Entre le froid et la douceur, entre l’hiver et l’été, entre le monde du Nord et le monde du Sud, entre elle et lui. Il y a trop de temps, trop de kilomètres. Le plus simple, s’écrire… et surtout se rejoindre.

 

© Marie Caudry / Autrement 2012

Lire autrement, c’est d’abord possible parce que certains écrivent autrement. Et Autrement édite à sa façon et nous permet de nous glisser dans l’intimité d’une conversation épistolaire à une seule voix qu’a délicatement mise en mots Gauthier David et que Marie Caudry accompagne de ses illustrations généreuses et oniriques.

 

Ce livre est une succession d’une vingtaine de lettres courtes que l’Ourse adresse à son cher Oiseau parti en migration le temps de l’hiver. L’été fut trop doux, l’été fut trop court, et le temps paraît infini jusqu’au retour du voyageur ailé… même en écrivant tous les jours et en confiant ses missives au vent. Alors grande décision, l’Ourse part retrouver son Oiseau, et ses lettres nous permettront de suivre ses aventures, ses rencontres, jusque sur cette île au Sud où le cher Oiseau n’est plus.
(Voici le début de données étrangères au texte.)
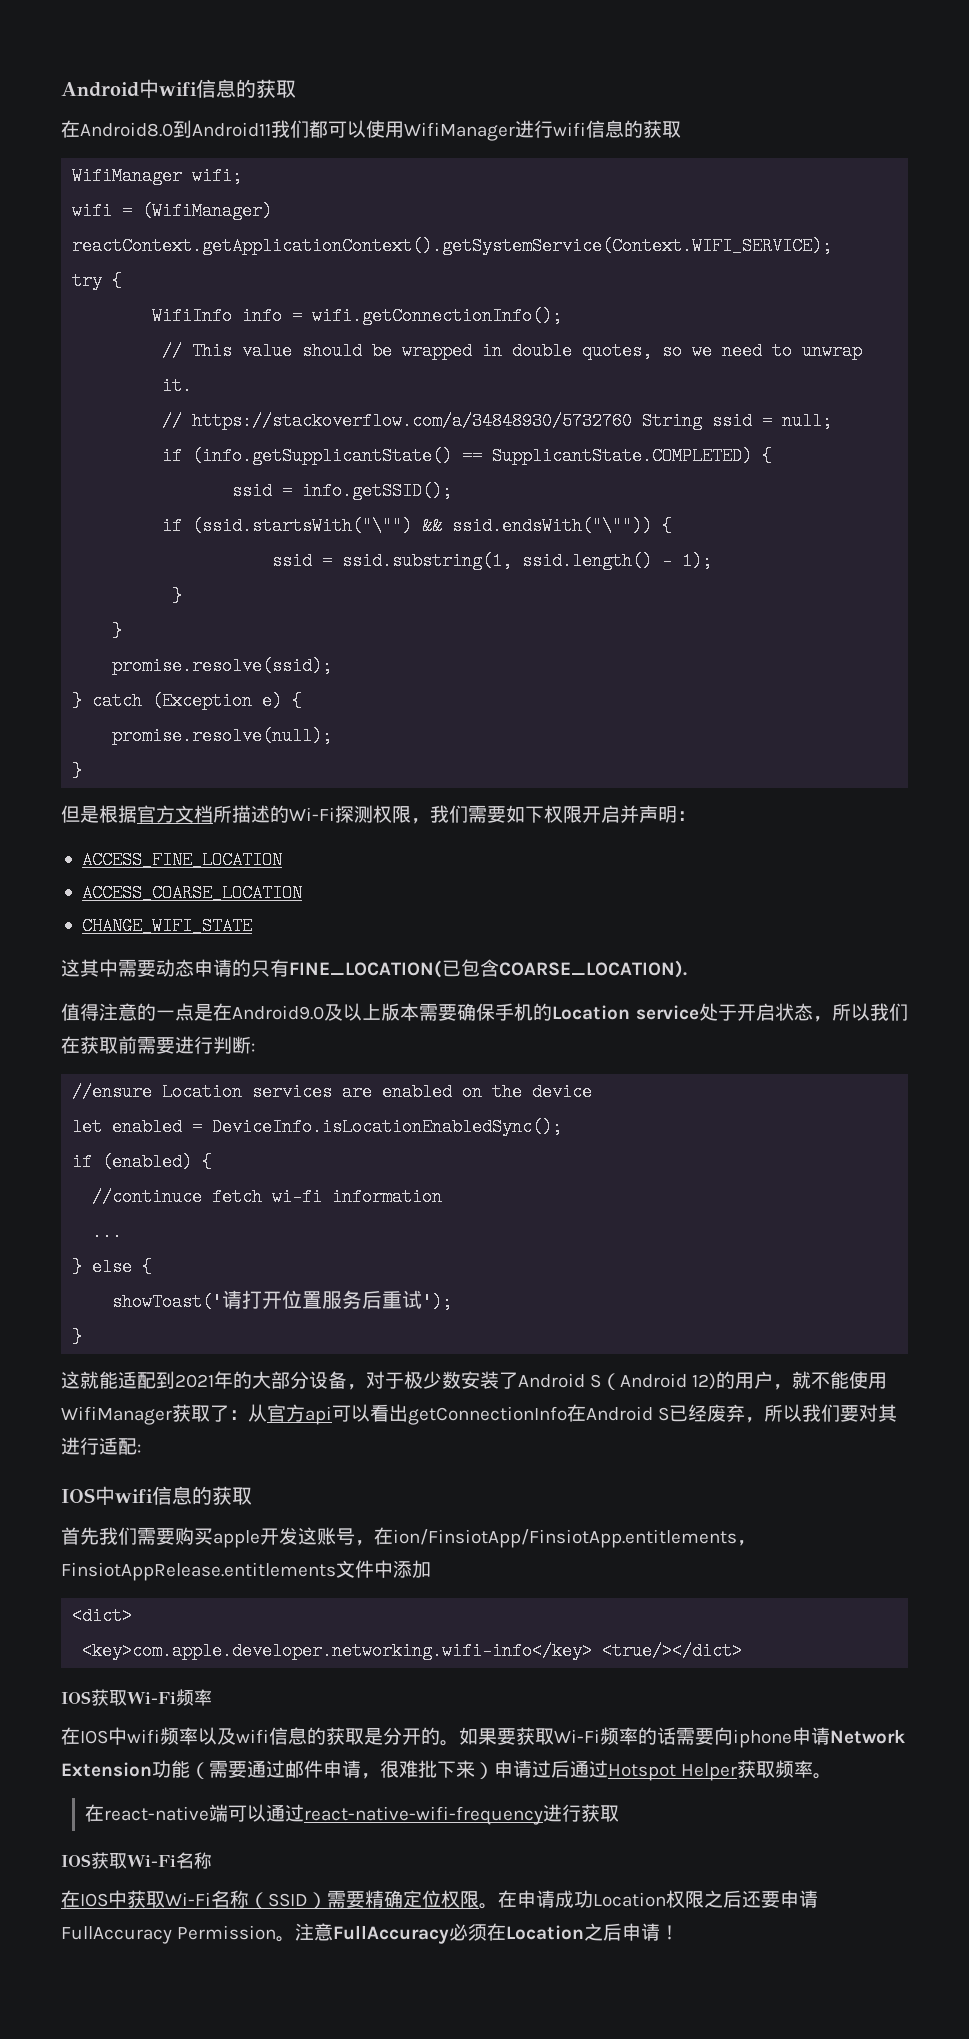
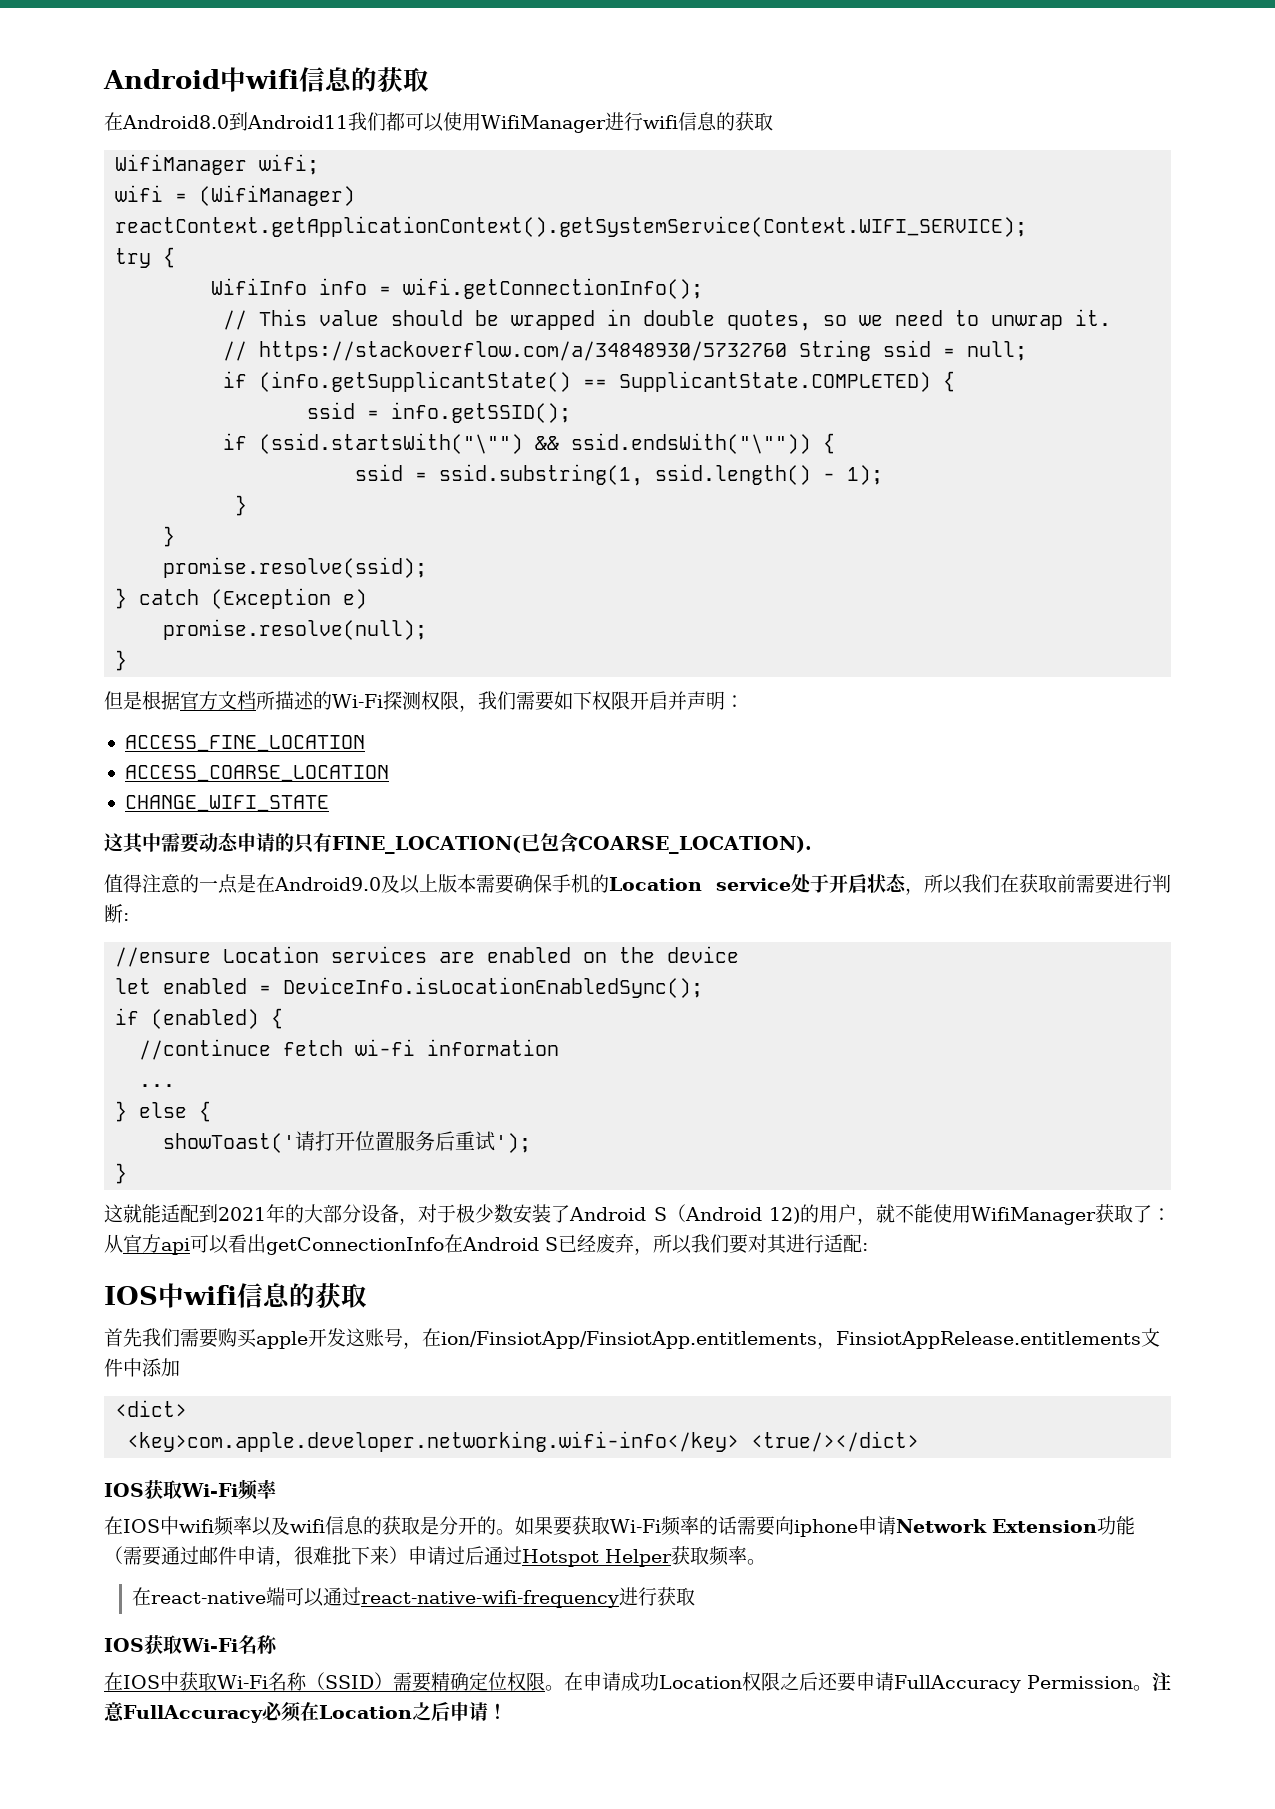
[292,692,303,710] { -> (368, 599) none

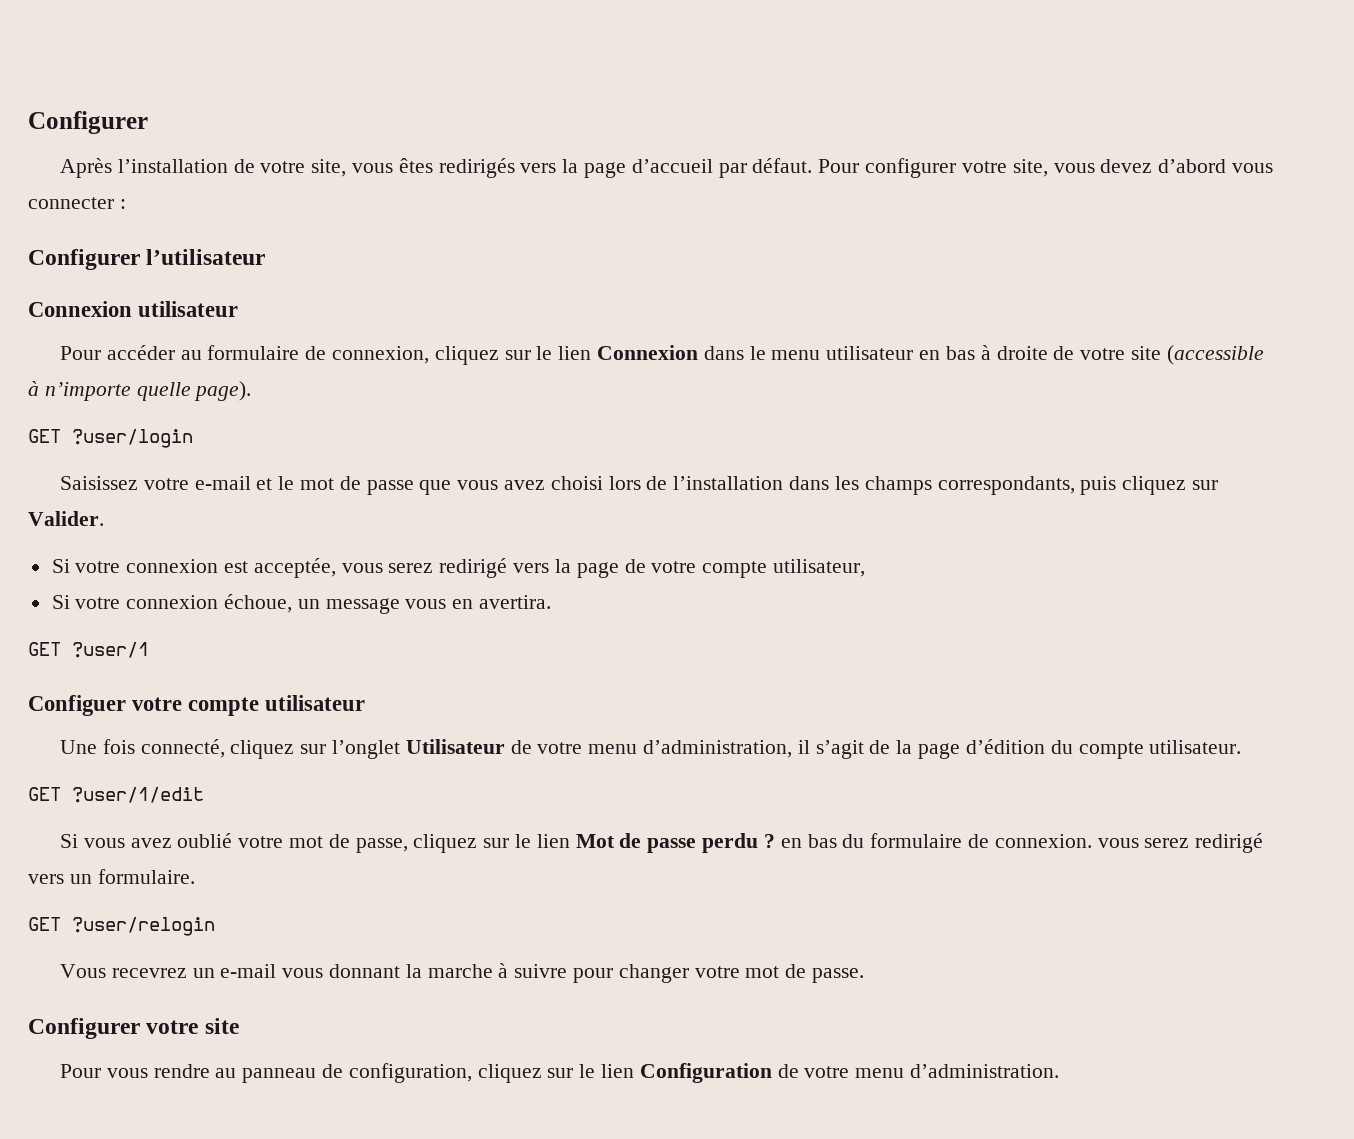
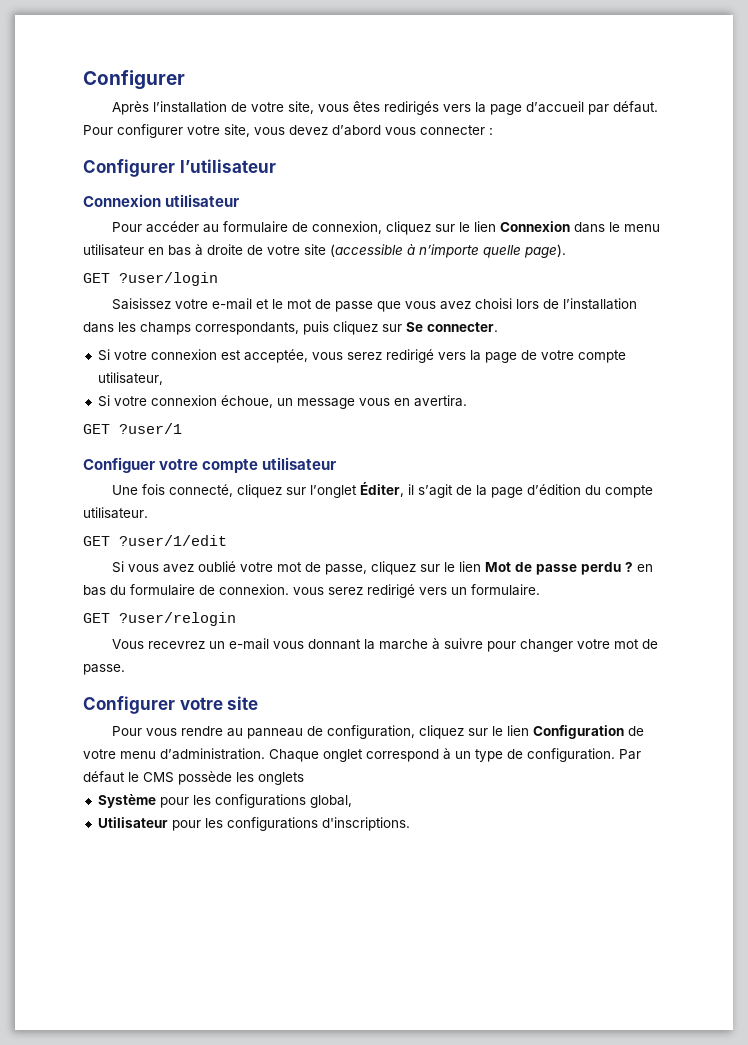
[28,511,104,526] Valider. -> [406,322,498,332] Se connecter.
[405,739,793,758] Utilisateur de votre menu d’administration, -> [360,482,405,497] Éditer,
(1060, 1071) none -> [269,748,641,762] [83,771,304,785] [97,794,352,808] [97,817,410,831] Chaque onglet correspond à un type de configuration. Par défaut le CMS possède les onglets // Système pour les configurations global, // Utilisateur pour les configurations d'inscriptions.

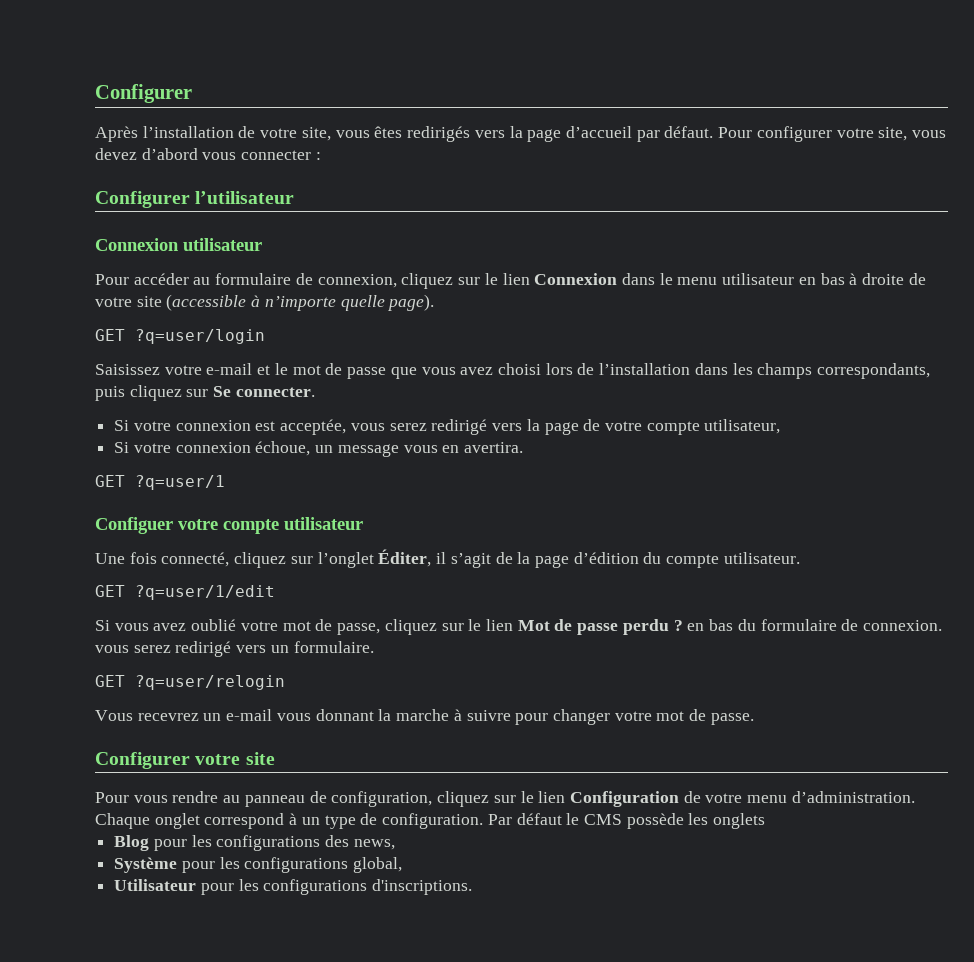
[119,272,218,286] ?user/login -> [135,329,265,344] ?q=user/login
[119,423,182,434] ?user/1 -> [135,475,225,490] ?q=user/1
[119,535,227,546] ?user/1/edit -> [135,585,275,600] ?q=user/1/edit
[119,612,236,626] ?user/relogin -> [135,675,285,690] ?q=user/relogin
(304, 778) none -> [114,835,395,851] // Blog pour les configurations des news,

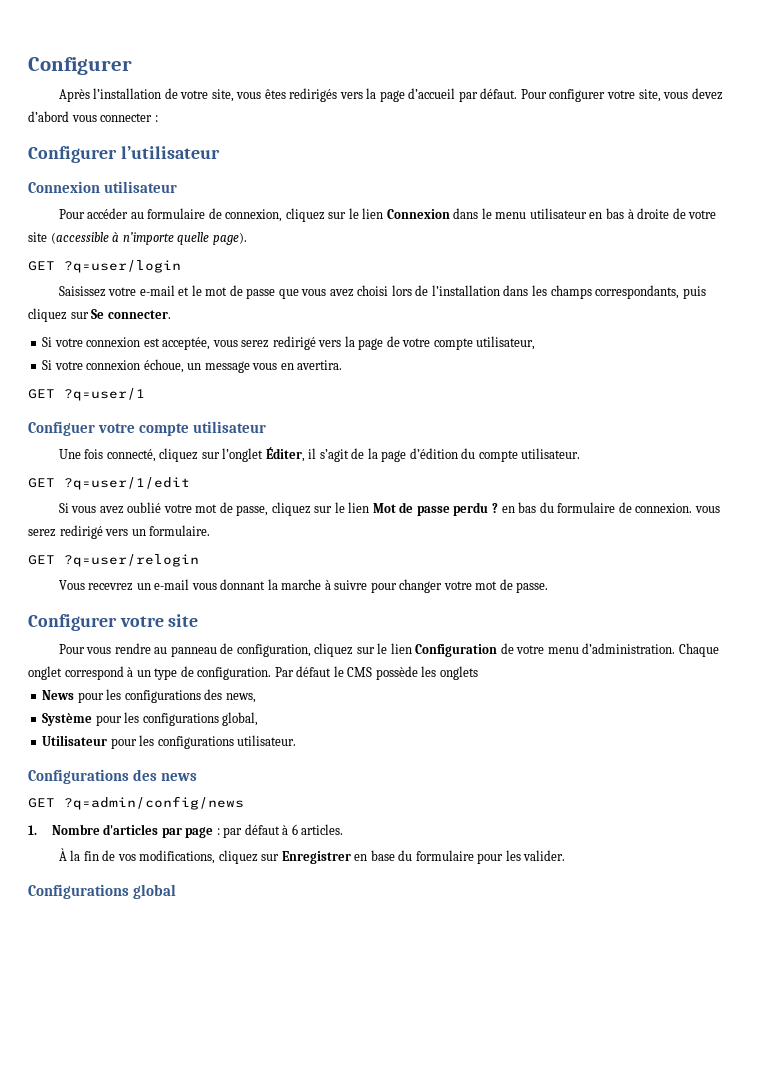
[114,835,150,851] Blog -> [42,690,75,700] News
[372,879,473,895] d'inscriptions. -> [237,735,297,746] [28,769,198,784] [28,796,244,810] [28,824,344,838] [58,848,566,864] [28,884,177,899] utilisateur. // Configurations des news // GET ?q=admin/config/news // 1. Nombre d'articles par page : par défaut à 6 articles. // À la fin de vos modifications, cliquez sur Enregistrer en base du formulaire pour les valider. // Configurations global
Mais avant de s’en rendre compte, il faudra traverser l’inquiétante forêt noire, plonger dans la mer, « se cramer les pattes » près des volcans, se protéger du tumulte d’une guerre, découvrir que d’incroyables amitiés permettent des fêtes extraordinaires, s’assoiffer dans le désert, naviguer, attendre avec une pointe de déception, recevoir de l’aide qu’on croyait impossible. Et se retrouver tout à la fin. Sans plus un mot.

 

 

Lire des lettres, c’est une autre respiration, c’est devenir l’expéditeur, c’est deviner sous les tournures comme le cœur bat fort, c’est parfois dire un peu moins que tant on aime parce qu’on n’ose pas le dire autant.

 

© Marie Caudry / Autrement 2012

 

 

Gauthier David a su de manière très simple donner vie à cet échange à sens unique, ces lettres sont de rêve et de réalité mêlés, une sirène, de la gelée de groseille, du sable étoilé, des signatures appropriées aux aventures… Dire le manque, l’impatience, les choses et les gens qui passent en attendant, être vrai pour être cru. Après lecture il y a urgence, chercher une plume, une page et un destinataire ! Après lecture, il y a latence… après tout, prendre son temps puisque la correspondance gagne en force impatiente quand elle perd de son immédiateté virtuelle.

 

© Marie Caudry / Autrement 2012

 

Et Marie Caudry crée le miroir des lettres sur de pleines pages colorées, inventant des arbres qu’on dirait nuageux, cachant des trolls entre les troncs, hallucinant les paysages sous la mer ou sur la terre. L’Ourse a beau peser une tonne et demie, dans l’immensité du désert elle est minuscule. Les animaux côtoyés ont l’air mystérieux et bienveillants. Marie Caudry nous enrobe de douceur illuminée en parfaite réponse aux mots tendrement vivants de Gauthier David. Ce duo créatif est un petit bonheur à lui tout seul (enfin, tous deux !). On se demande si tout cela n’était pas un rêve, un rêve d’ourse ou d’oiseau, un livre rêvé, une lettre arrivée.

 

Autrement, qui a le plus bel âge qui soit, a aussi une parfaite définition de son travail d’éditeur particulier et si ce seul bel album n’est qu’une petite clef pour entrer dans ce monde « à la fois intellectuel et intuitif, savant et pragmatique » si bien en lien avec notre monde, c’est une clef délicatement ouvragée, ciselée avec passion, qu’on aura plaisir à tenir en main et à poser dans d’autres mains aimées.

 

Les lettres de l’ourse, Gauthier David et Marie Caudry, Autrement, 14€50.